What the exercise asks: Provide nothing except how many lines of the data contain the word "space".

══ Information shown ══

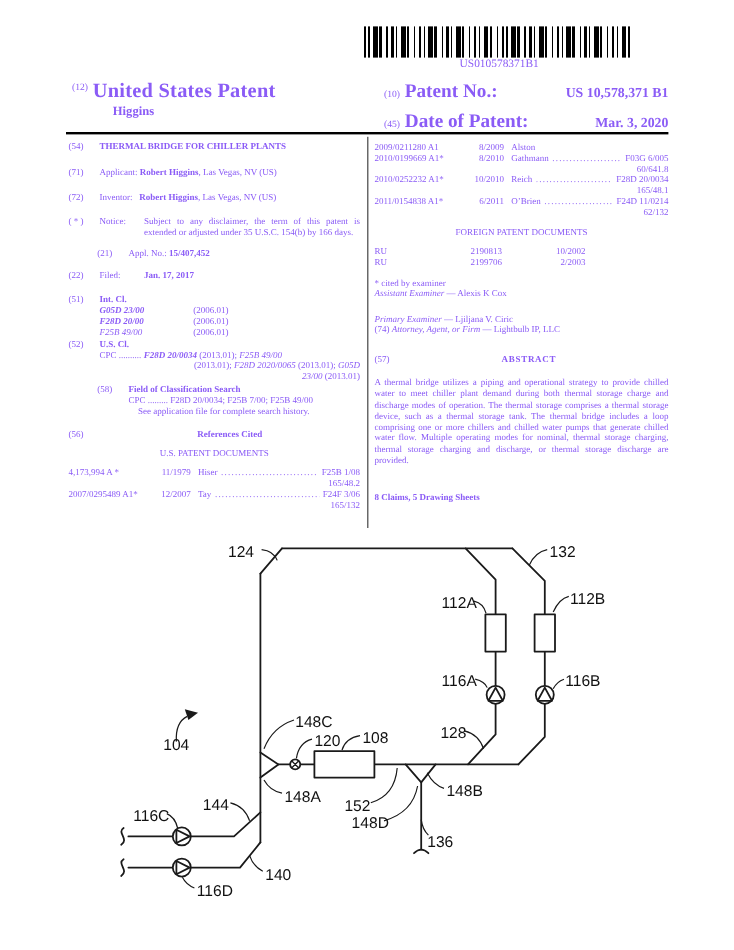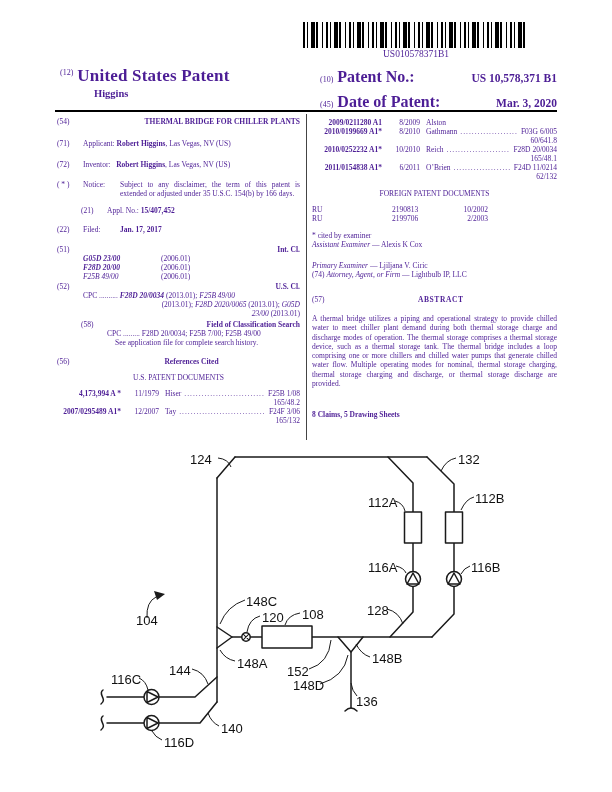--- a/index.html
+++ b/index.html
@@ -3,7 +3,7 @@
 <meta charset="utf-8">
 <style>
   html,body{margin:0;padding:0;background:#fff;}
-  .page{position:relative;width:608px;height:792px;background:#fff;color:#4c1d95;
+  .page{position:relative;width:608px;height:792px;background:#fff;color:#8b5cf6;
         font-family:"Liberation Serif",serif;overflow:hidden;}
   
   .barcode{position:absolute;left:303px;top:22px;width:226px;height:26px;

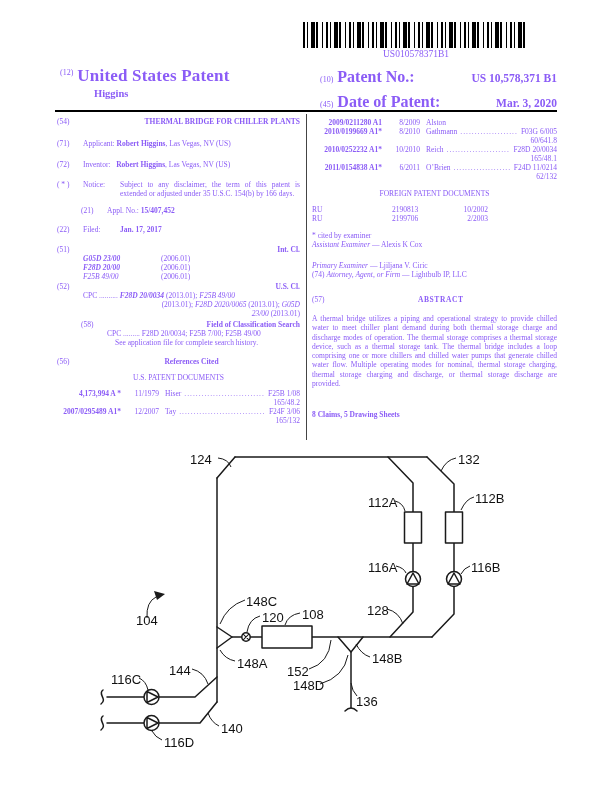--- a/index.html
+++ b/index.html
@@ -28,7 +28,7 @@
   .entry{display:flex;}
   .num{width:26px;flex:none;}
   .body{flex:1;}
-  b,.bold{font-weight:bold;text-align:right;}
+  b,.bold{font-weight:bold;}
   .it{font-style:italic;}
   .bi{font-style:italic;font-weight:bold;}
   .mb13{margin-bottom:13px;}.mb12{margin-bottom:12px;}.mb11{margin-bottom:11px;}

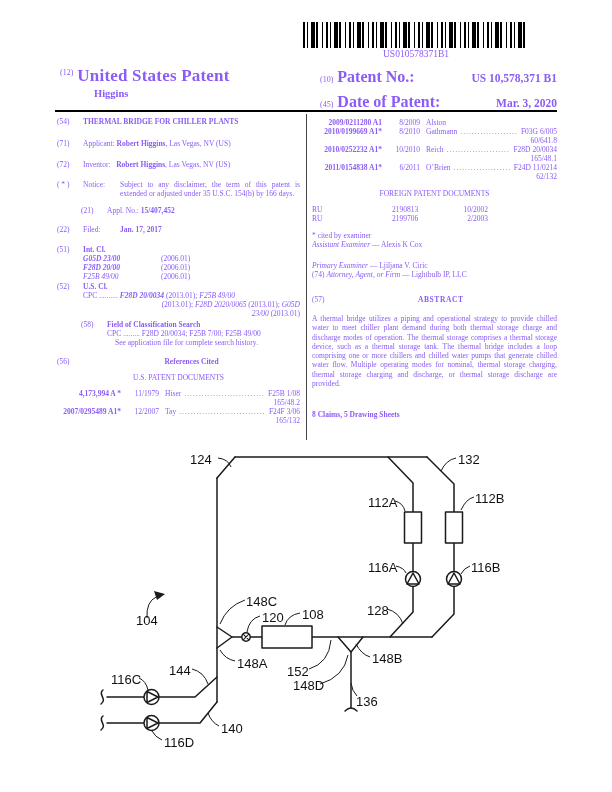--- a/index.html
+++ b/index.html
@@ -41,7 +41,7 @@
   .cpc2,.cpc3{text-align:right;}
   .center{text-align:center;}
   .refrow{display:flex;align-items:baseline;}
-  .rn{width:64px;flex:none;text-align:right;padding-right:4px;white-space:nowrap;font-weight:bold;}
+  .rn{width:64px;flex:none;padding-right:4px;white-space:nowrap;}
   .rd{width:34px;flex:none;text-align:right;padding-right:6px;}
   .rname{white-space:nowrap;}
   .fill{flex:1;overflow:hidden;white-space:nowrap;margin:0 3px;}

═══

Response to this task: 4